Monday, January 29, 2018

How to Leave No Trace

This is not my picture.
I am sharing this word for word because I think it’s important. Not just on the Pacific Crest Trail but wherever you are. This past year I have seen so much litter along the trails I hiked. I often found gear or clothing items left behind. On one of my hikes with a friend I was surprised when she thought it was acceptable to pee right near a water source and that started a whole conversation about other ways to leave no trace that she had never heard of. This is for anyone who maybe isn’t aware  and honestly doesn’t know what they can do to help keep our land undisturbed. This is directly from the PAcific Crest Trail Association.

“Right now make the decision to travel lightly on the land and practice Leave No Trace principles. You can protect the environment, wildlife and the experience of others.” 

Top 5 Leave No Trace Focus Areas for the PCT in 2018

Don’t start a wildfire. Campfires are banned in nearly all of Southern California. And, they’re likely to be banned elsewhere from the middle of the summer to the end of the trail season. This is issue #1 for us. If it’s legal and appropriate to have a fire, ALWAYS drown it with water when you leave it.  Keep it small. Did not build new fire rings or have a fire in a location that has not previously had one. It’s imperative that you fully extinguish your campfires before you go to bed. Many forest fires have been started by backpacker’s campfires. Your fire must be doused with water and cold to the touch before you leave it unattended. You may be held liable for the cost of fighting a fire that you started. It is trail users’ responsibility to get up to date fire restrictions for the area of the PCT they are traveling through. It is imperative that trail users abide by these current restrictions to reduce the potential for wildfire.”

“Don’t be disgusting when going poop. Go poop far, far away from campsites, water sources and the trail. Carry out your toilet paper. If you only walk a short distance away from camp, a steam or the trail - or if you lazily dig a shallow hole - that’s a problem. Do this work properly to protect the trail and the experience it provides. We hear a lot of complaints about this.”
“Dispose of waste a minimum of 200 feet from water sources, campsites and the trail. Bury waste in soil at least 6 inches deep.
Do not just cover waste with a rock!
Pee on the ground rather than plants.

When choosing a place to sleep, find an existing and appropriate campsite. You’ll get to see a lot of camp spots that are visible from and far too close the the PCT or water. Go further. There are many wonderful existing sites further away from the trail.

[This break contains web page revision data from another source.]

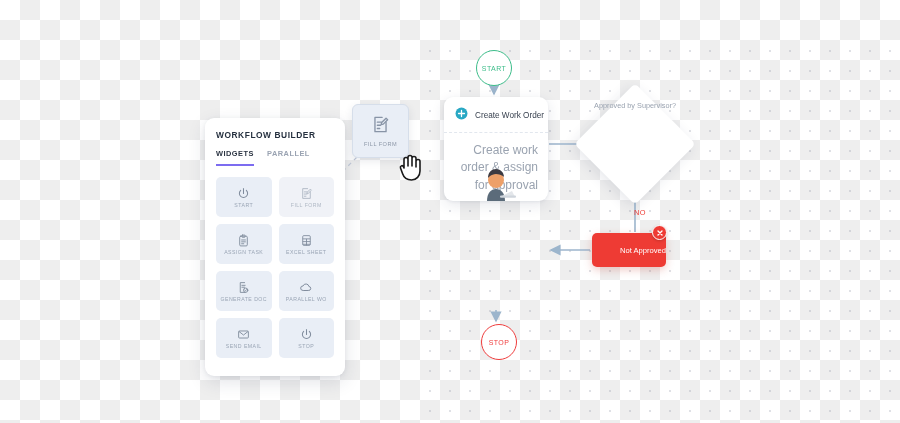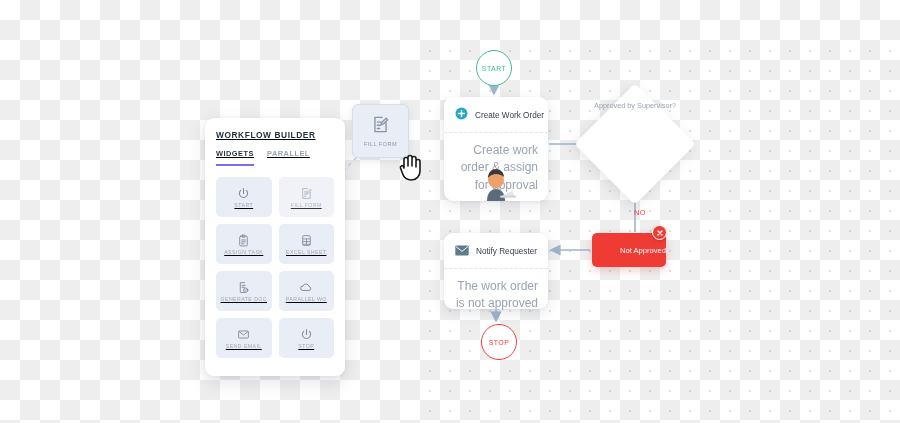--- a/index.html
+++ b/index.html
@@ -39,7 +39,6 @@
     border-radius: 9px;
     box-shadow: 0 6px 18px rgba(40,50,80,.13), 0 1px 4px rgba(40,50,80,.08);
     padding: 12px 11px 10px 11px;
-    text-decoration: underline;
   }
   .panel-title {
     font-size: 8.4px; font-weight: bold; letter-spacing: .55px;

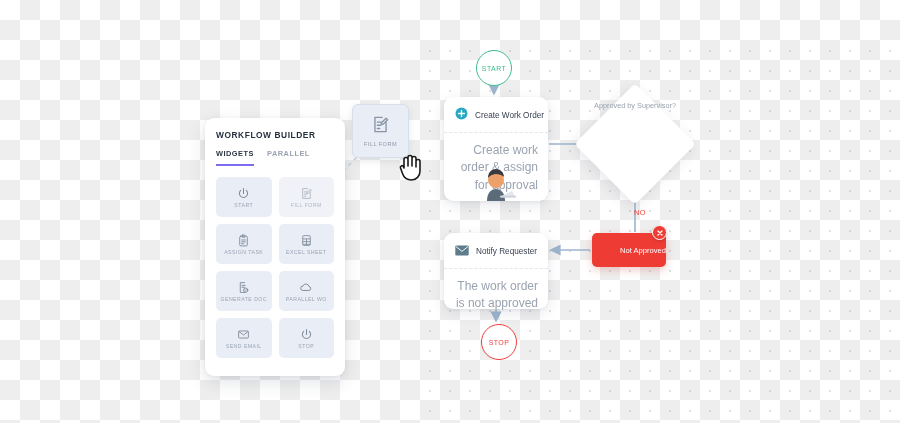--- a/index.html
+++ b/index.html
@@ -351,18 +351,6 @@
     </svg>
   </div>
 
-  <div class="card" id="card-notify">
-    <div class="card-hd">
-      <span>
-        <svg width="14" height="11" viewBox="0 0 24 18">
-          <rect x="0.5" y="0.5" width="23" height="17" rx="1.8" fill="#5e7d8c"></rect>
-          <path d="M1.5 2 L12 10.5 L22.5 2" fill="none" stroke="#ffffff" stroke-width="1.6"></path>
-        </svg>
-      </span>
-      <span class="hd-text">Notify Requester</span>
-    </div>
-    <div class="card-body">The work order is not approved</div>
-  </div>
 
   <div class="node-stop">
     <span>STOP</span>

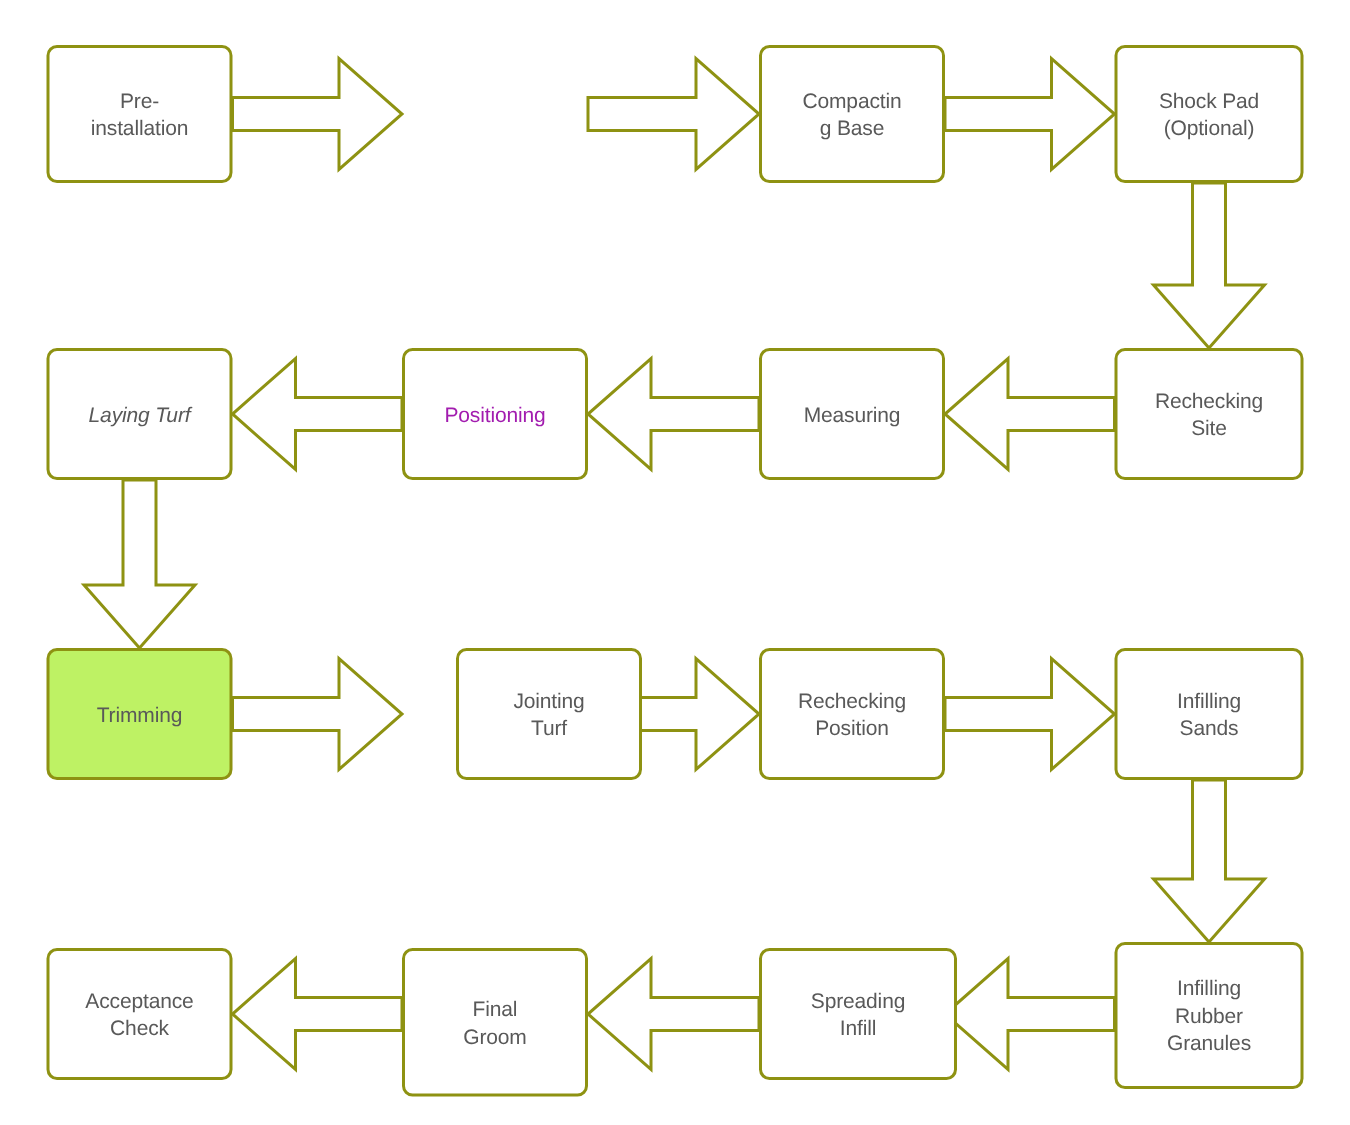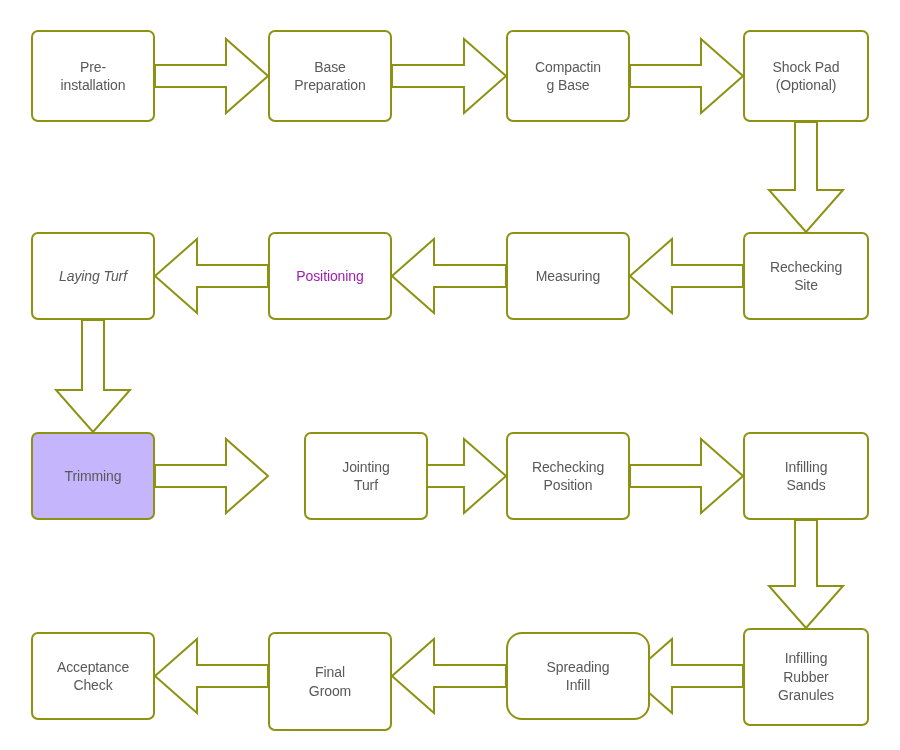--- a/index.html
+++ b/index.html
@@ -84,10 +84,6 @@
         <span class="flow-node-label" style="color: rgb(89, 89, 89);">Pre-
 installation</span>
       </div>
-      <div class="flow-node" style="left: 268px; top: 30px; width: 124px; height: 92px; border-color: rgb(142, 146, 18); background: rgb(255, 255, 255);">
-        <span class="flow-node-label" style="color: rgb(89, 89, 89);">Base
-Preparation</span>
-      </div>
       <div class="flow-node" style="left: 506px; top: 30px; width: 124px; height: 92px; border-color: rgb(142, 146, 18); background: rgb(255, 255, 255);">
         <span class="flow-node-label" style="color: rgb(89, 89, 89);">Compactin
 g Base</span>

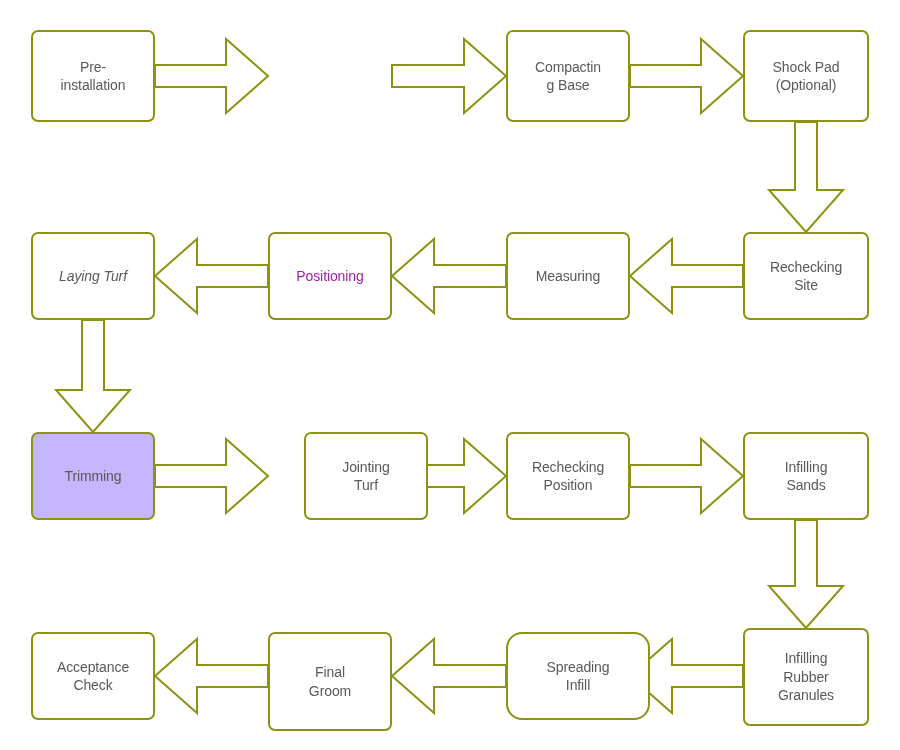--- a/index.html
+++ b/index.html
@@ -105,7 +105,7 @@
       <div class="flow-node" style="left: 31px; top: 232px; width: 124px; height: 88px; border-color: rgb(142, 146, 18); background: rgb(255, 255, 255); font-style: italic;">
         <span class="flow-node-label" style="color: rgb(89, 89, 89);">Laying Turf</span>
       </div>
-      <div class="flow-node" style="left: 31px; top: 432px; width: 124px; height: 88px; border-color: rgb(142, 146, 18); background: #c4b5fd;">
+      <div class="flow-node" style="left: 31px; top: 432px; width: 124px; height: 88px; border-color: rgb(142, 146, 18); background: #bef264;">
         <span class="flow-node-label" style="color: rgb(89, 89, 89);">Trimming</span>
       </div>
       <div class="flow-node" style="left: 268px; top: 432px; width: 124px; height: 88px; border-color: rgb(142, 146, 18); background: rgb(255, 255, 255); margin-left: 36px;">

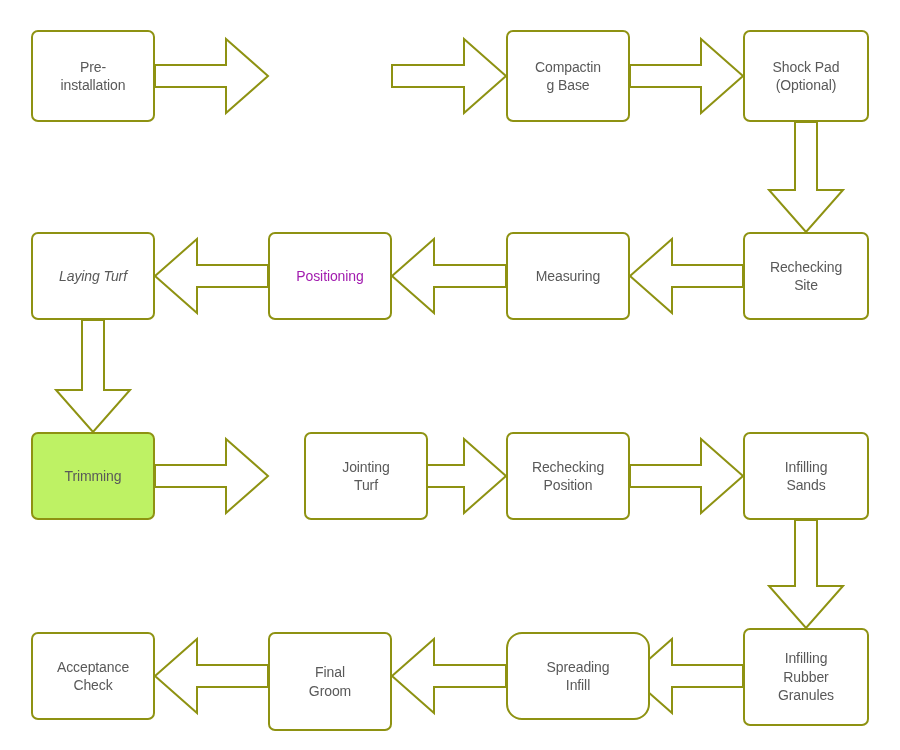--- a/index.html
+++ b/index.html
@@ -125,7 +125,7 @@
 Rubber
 Granules</span>
       </div>
-      <div class="flow-node" style="left: 506px; top: 632px; width: 144px; height: 88px; border-color: rgb(142, 146, 18); background: rgb(255, 255, 255); border-radius: 16px;">
+      <div class="flow-node" style="left: 506px; top: 632px; width: 132px; height: 88px; border-color: rgb(142, 146, 18); background: rgb(255, 255, 255);">
         <span class="flow-node-label" style="color: rgb(89, 89, 89);">Spreading
 Infill</span>
       </div>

Protect water quality by never washing yourself, your clothing or your dishes in springs, lakes and streams. Thousands of people will drink from these places after you leave. Your sweat, sunscreen, insect repellant, and the germs you carry are bad for everyone else. They’re also bad for the environment. Carry water in a pot or dromedary bag away from the water source to clean yourself. Stay away from fragile riparian areas. Backpackers are contributing to the mass die off of amphibians and other aquatic life.”

Be considerate and low impact with your relationships with others. Our friends in trail towns have been helping the PCTers for decades. It’s their home and you are their guest. Give more than you expect to receive. Be an ambassador for the trail. In the backcountry, respect other people by giving them space. Take your breaks off the trail and don’t assume everyone is happy to share their tent spot. Use your smartphone privately. Use headphones instead of speakers. Take calls and text messages away from others.”

There are more Leave No Trace principles. Please take the time to learn them even if you never plan to hike the PCT. These principles can be used anywhere. If you have any questions (even if you think they are silly) please ask me anyway. You can leave a comment below and I will get back to you. If you want to know more about LNT leave me a comment and I will find a few links or videos to watch. This is for our future! We need to preserve these amazing wild spaces for our grandkids. Thank you for taking the time to read and learn about this, it is important to me.